🤖 AI Summary
To address the excessive computational and memory overhead of Vision Transformers (ViTs) in high-resolution semantic segmentation, this paper proposes STEP: a framework that jointly optimizes efficiency and accuracy. STEP introduces a dynamic Clustering-based Token Supergrouping (dCTS) policy network to generate variable-sized superblocks, and integrates an early-exit mechanism into the ViT-Large encoder to dynamically prune high-confidence supertokens. It further combines lightweight CNN-driven block merging with hybrid token reduction for fine-grained computational load control. On 1024×1024 images, STEP reduces FLOPs by up to 4×, accelerates inference by 1.7×, incurs ≤2.0% mIoU degradation, and terminates up to 40% of token processing early.
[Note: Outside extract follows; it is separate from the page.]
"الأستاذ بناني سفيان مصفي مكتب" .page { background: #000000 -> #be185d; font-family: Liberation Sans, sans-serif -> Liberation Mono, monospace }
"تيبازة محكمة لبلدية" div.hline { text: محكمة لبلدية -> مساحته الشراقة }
Its core contribution is the first synergistic integration of dynamic supertoken construction and early exit into ViT-based semantic segmentation—enabling adaptive computation while preserving accuracy.
📝 Abstract
Vision Transformers (ViTs) achieve state-of-the-art performance in semantic segmentation but are hindered by high computational and memory costs. To address this, we propose STEP (SuperToken and Early-Pruning), a hybrid token-reduction framework that combines dynamic patch merging and token pruning to enhance efficiency without significantly compromising accuracy. At the core of STEP is dCTS, a lightweight CNN-based policy network that enables flexible merging into superpatches. Encoder blocks integrate also early-exits to remove high-confident supertokens, lowering computational load. We evaluate our method on high-resolution semantic segmentation benchmarks, including images up to 1024 x 1024, and show that when dCTS is applied alone, the token count can be reduced by a factor of 2.5 compared to the standard 16 x 16 pixel patching scheme. This yields a 2.6x reduction in computational cost and a 3.4x increase in throughput when using ViT-Large as the backbone. Applying the full STEP framework further improves efficiency, reaching up to a 4x reduction in computational complexity and a 1.7x gain in inference speed, with a maximum accuracy drop of no more than 2.0%. With the proposed STEP configurations, up to 40% of tokens can be confidently predicted and halted before reaching the final encoder layer.